The county perspective

Another financial motivation for the University to invest in alcohol education is its exemption from Santa Clara County’s “social host” drinking ordinance, which allows the county to impose a fine of up to $700 on anyone responsible for hosting underage drinking gatherings. Stanford’s continued exemption from the ordinance is contingent on the University continuing to promote alcohol education and minimize alcohol-related incidents.

Santa Clara County District 5 Supervisor Liz Kniss said the terms of Stanford’s exemption from the drinking ordinance were negotiated by the University counsel office, the Stanford University Police Department, Castro at Vaden and the Santa Clara County Sheriff’s Department.

Kniss cited two major stipulations developed by the county Department of Alcohol & Drug Services (DADS) for maintaining the exemption.
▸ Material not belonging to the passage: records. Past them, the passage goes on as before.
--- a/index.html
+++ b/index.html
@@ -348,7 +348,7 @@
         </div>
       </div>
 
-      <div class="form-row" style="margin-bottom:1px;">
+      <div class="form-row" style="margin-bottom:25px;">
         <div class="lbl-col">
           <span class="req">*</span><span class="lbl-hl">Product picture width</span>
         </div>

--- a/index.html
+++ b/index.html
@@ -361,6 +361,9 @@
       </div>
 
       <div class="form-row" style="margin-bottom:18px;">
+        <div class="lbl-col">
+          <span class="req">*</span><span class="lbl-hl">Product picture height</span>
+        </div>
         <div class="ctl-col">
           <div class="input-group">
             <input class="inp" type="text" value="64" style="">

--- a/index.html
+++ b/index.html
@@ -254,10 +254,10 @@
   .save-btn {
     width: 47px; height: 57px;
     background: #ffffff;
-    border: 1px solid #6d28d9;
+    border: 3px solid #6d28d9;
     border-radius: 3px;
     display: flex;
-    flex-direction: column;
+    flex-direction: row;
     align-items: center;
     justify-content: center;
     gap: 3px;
First, all University alcohol policies and programs are designed to meet the purpose of the ordinance and then reviewed and approved annually by DADS. Second, Stanford bears all costs for annual review and alcohol-related emergencies, as well as responsibility for the outcomes.
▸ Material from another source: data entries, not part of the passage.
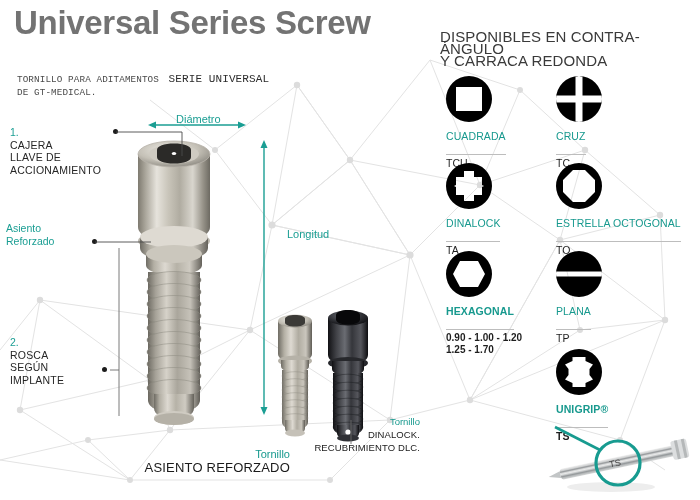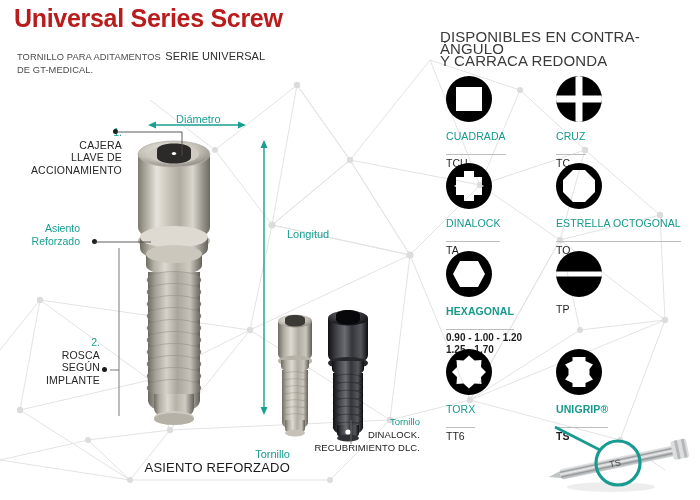--- a/index.html
+++ b/index.html
@@ -18,7 +18,7 @@
   
   .title{
     position:absolute;left:14px;top:4px;
-    font-size:25px;font-weight:bold;color:#b91c1c;
+    font-size:33px;font-weight:bold;color:#737373;
     letter-spacing:-0.3px;
   }
 

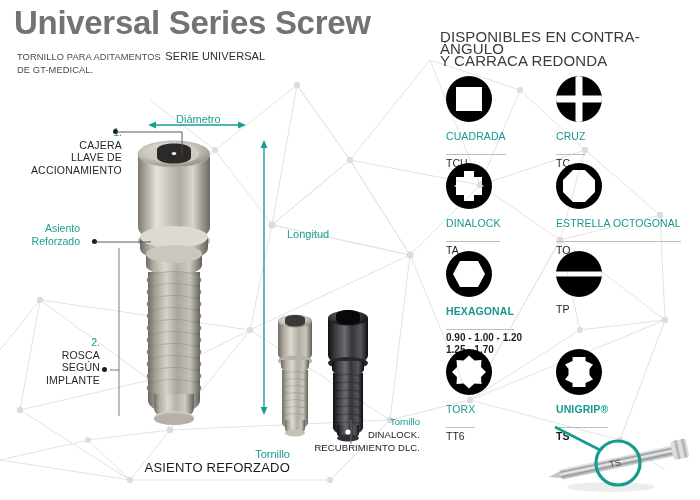--- a/index.html
+++ b/index.html
@@ -23,7 +23,7 @@
   }
 
   
-  .intro{position:absolute;left:17px;top:48px;width:260px;line-height:13px;}
+  .intro{position:absolute;left:17px;top:72px;width:260px;line-height:13px;font-family:Liberation Mono, monospace;}
   .intro .small{font-size:9.3px;color:#4a4a4a;letter-spacing:.1px;}
   .intro .big{font-size:11px;color:#2b2b2b;letter-spacing:.1px;}
 

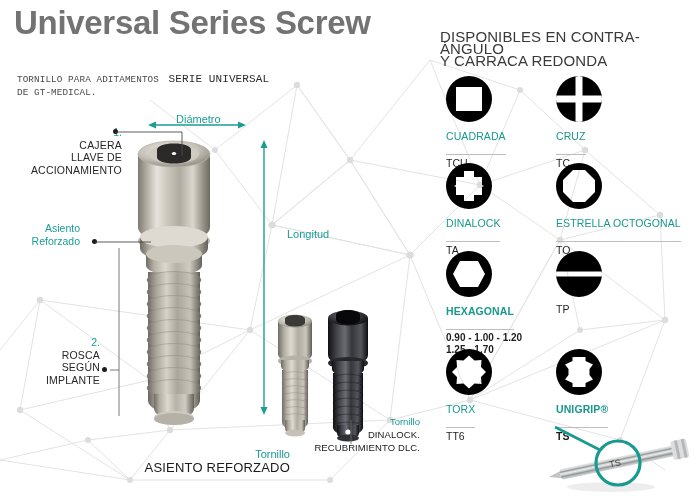--- a/index.html
+++ b/index.html
@@ -30,7 +30,7 @@
   
   .teal{color:#1a9e93;}
   .lbl{position:absolute;font-size:10.5px;line-height:12.5px;}
-  .lbl.r{text-align:right;}
+  .lbl.r{}
   .lbl .num{color:#1a9e93;font-size:10.5px;}
   .lbl .dark{color:#262626;font-size:10.5px;letter-spacing:.2px;}
 

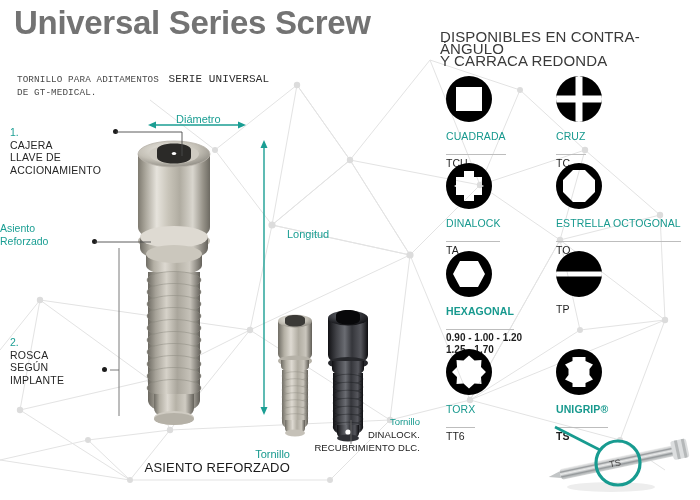--- a/index.html
+++ b/index.html
@@ -294,7 +294,7 @@
     <path d="M2,4 L68,4 L68,28" stroke="#4a4a4a" stroke-width="0.9" fill="none"></path>
   </svg>
 
-  <div class="lbl r" style="left:0;top:222px;width:80px;">
+  <div class="lbl r" style="left:6px;top:222px;width:80px;">
     <div class="teal">Asiento</div>
     <div class="teal">Reforzado</div>
   </div>

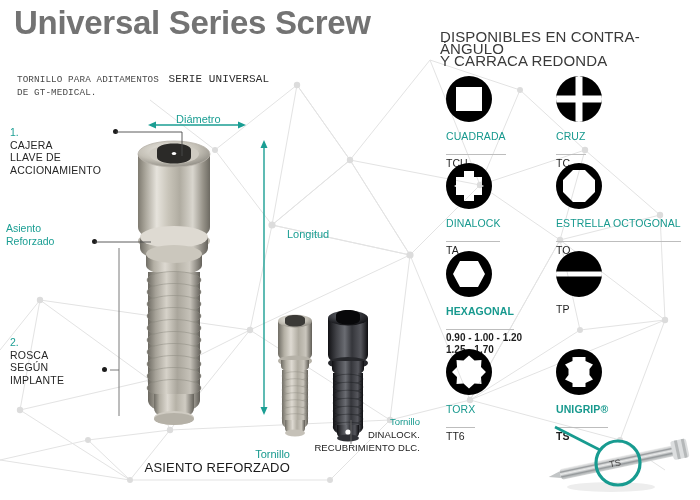--- a/index.html
+++ b/index.html
@@ -382,6 +382,7 @@
       <path fill-rule="evenodd" d="M23,0 A23,23 0 1,0 23,46 A23,23 0 1,0 23,0 Z
         M0,20.5 L46,20.5 L46,25.5 L0,25.5 Z"></path>
     </svg>
+    <div><span class="icon-name">PLANA</span></div>
     <div class="icon-code">TP</div>
   </div>
 

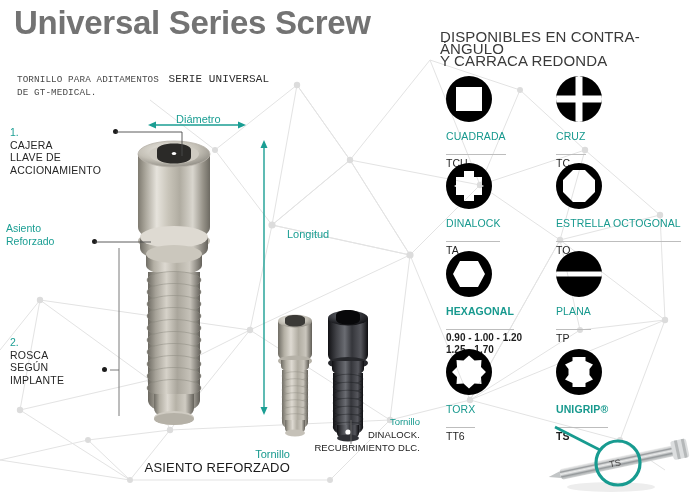--- a/index.html
+++ b/index.html
@@ -386,14 +386,6 @@
     <div class="icon-code">TP</div>
   </div>
 
-  <div class="icon-cell" style="left:446px;top:349px;">
-    <svg class="icon-wrap" viewBox="0 0 46 46">
-      <path fill-rule="evenodd" d="M23,0 A23,23 0 1,0 23,46 A23,23 0 1,0 23,0 Z
-        M23,6.5 L28.5,11.5 L35.5,11 L35,18 L40,23 L35,28 L35.5,35 L28.5,34.5 L23,39.5 L17.5,34.5 L10.5,35 L11,28 L6,23 L11,18 L10.5,11 L17.5,11.5 Z"></path>
-    </svg>
-    <div><span class="icon-name">TORX</span></div>
-    <div class="icon-code">TT6</div>
-  </div>
 
   <div class="icon-cell" style="left:556px;top:349px;font-weight:bold;">
     <svg class="icon-wrap" viewBox="0 0 46 46">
“They made a very strong argument that they would monitor this [and] have education in place, and that it would be reported in a regular and sustainable way,” Kniss said. She added that the county considers the exemption a “big deal [and] does not take this kind of ordinance lightly.”

For the county, the success of alcohol education at Stanford is defined in “big picture” terms: whether or not the University is conforming to the best practices established at similar institutions, how closely University officials adhere to their own policies, the degree of genuine support for the programs within the administration and student responses to the University’s efforts.

Although the county has not yet received all the data on AlcoholEdu, it has a summary indicating that information about alcohol might lead to an increase in responsible behavior, which seems to be the case with self-reporting as well, Kniss said.

“It seems to me that the result of this exemption is that Stanford has taken underage drinking very seriously and has really focused on education,” Kniss added.